Casa sua – che ovviamente si è progettato da solo – pare uscita da una rivista di design. Ampie vetrate che danno sulla piscina, arredi eleganti, qualche pezzo originale che fa la differenza. L’ingegnere quasi si inginocchia al cospetto di due moto d’epoca parcheggiate in salotto. «Vedrai i minibus!», gli dice Alberto, che dopo cena ci porterà in garage per mostrarci gli Chevrolet vintage, rimessi a nuovo e tirati a lucido, a bordo dei quali organizza tour deluxe per il Paese.
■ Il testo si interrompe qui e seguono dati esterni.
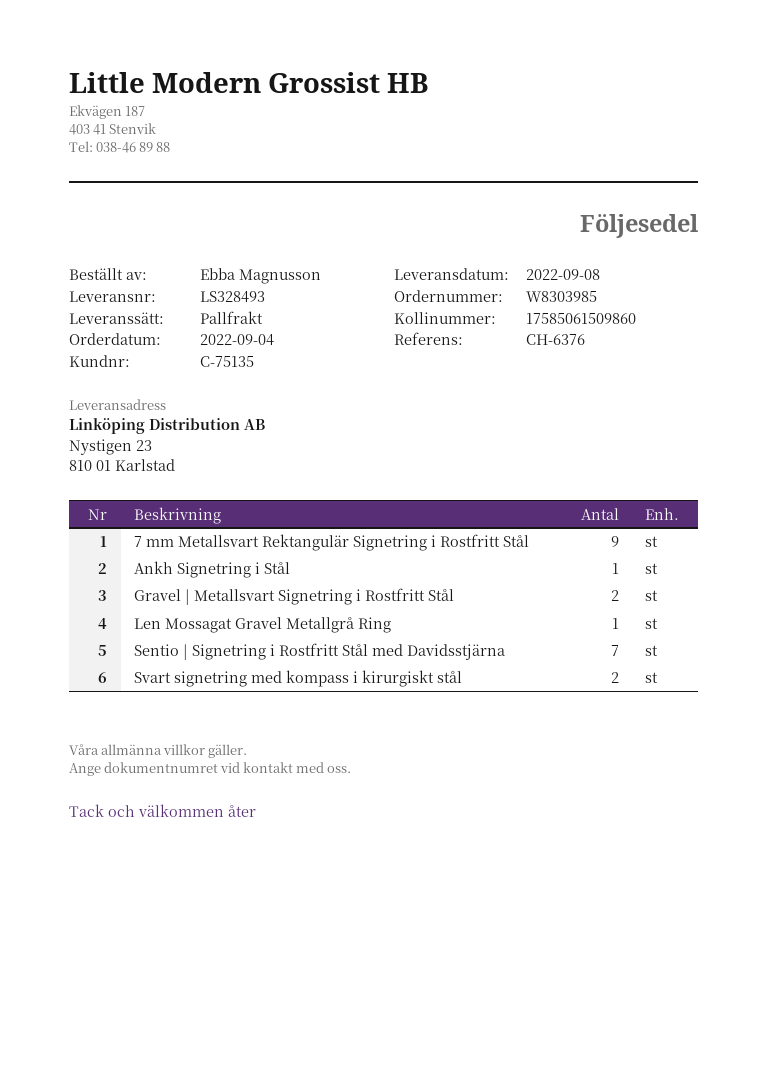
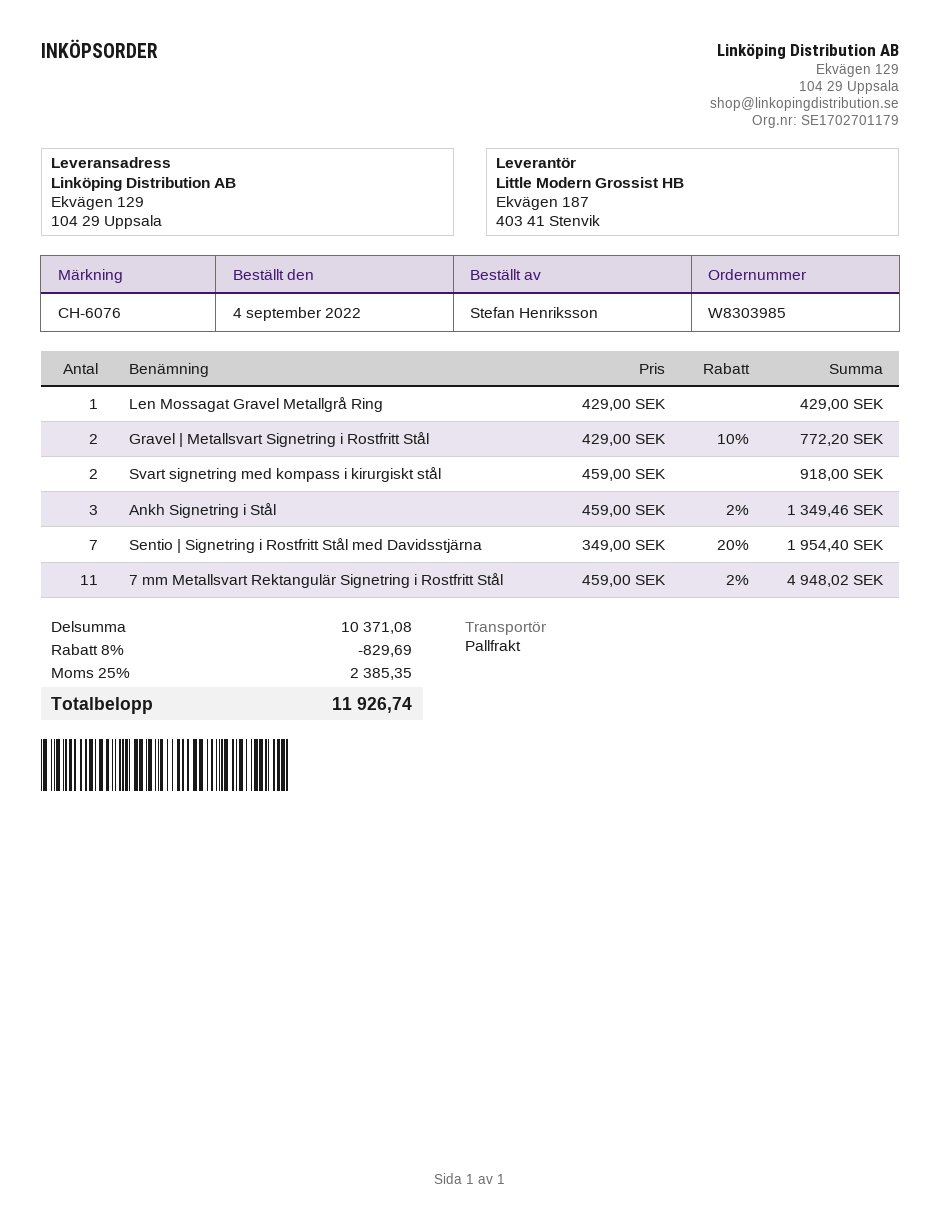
reference: CH-6376 -> CH-6076
ordered by: Ebba Magnusson -> Stefan Henriksson
ship to: Nystigen 23, 810 01 Karlstad -> Ekvägen 129, 104 29 Uppsala
7 mm Metallsvart Rektangulär Signetring i Rostfritt Stål: 9 -> 11
Ankh Signetring i Stål: 1 -> 3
Arrivato in Myanmar 20 anni fa per costruire la villa di un amico, l’architetto, ex art director della carta stampata, non se n’è più andato «perché qui sono riuscito a fare cose che in Italia non avrei avuto la possibilità – né tantomeno l’età – di fare. A 70 anni dovrei essere in pensione, invece continuo a progettare e realizzare nuove idee». Alberto il Paese se l’è visto trasformare sotto gli occhi, ed è affascinante sentirlo raccontare una realtà che non c’è più: «Le prime volte che atterravo di notte a Rangoon (il vecchio nome di Yangon, ndr), attorno non si vedeva nulla, non una luce: persino in aeroporto i passaporti te li controllavano con la pila, perché non c’era elettricità. In compenso c’erano le spie a guardarti di traverso, perché erano gli anni del regime militare». I cambiamenti sono arrivati tutti insieme, e troppo in fretta. «Va tutto veloce, molto più veloce che da noi. Ieri la tecnologia non esisteva, oggi gli smartphone sono alla portata di tutti; nessuno guidava, ora chiunque va in giro in motorino pur continuando a non saperlo fare (ma non a Yangon, dove le due ruote sono vietate proprio per ragioni di sicurezza, ndr)». Eppure vale la pena restare, perché qui ormai è casa. Una casa dove si beve vino rosso, si mangiano spaghetti aglio e olio e nel frigo c’è persino il gorgonzola, che strappa gemiti di gioia e lacrime di commozione all’ingegnere stremato da settimane di riso. Una casa che ci dispiace lasciare, perché ci siamo sentiti accolti e viziati come vecchi amici. Ma è ora di andare, Chinatown ci aspetta: abbiamo una sfida da continuare, noi, a chi conta più topi fuori dall’ostello…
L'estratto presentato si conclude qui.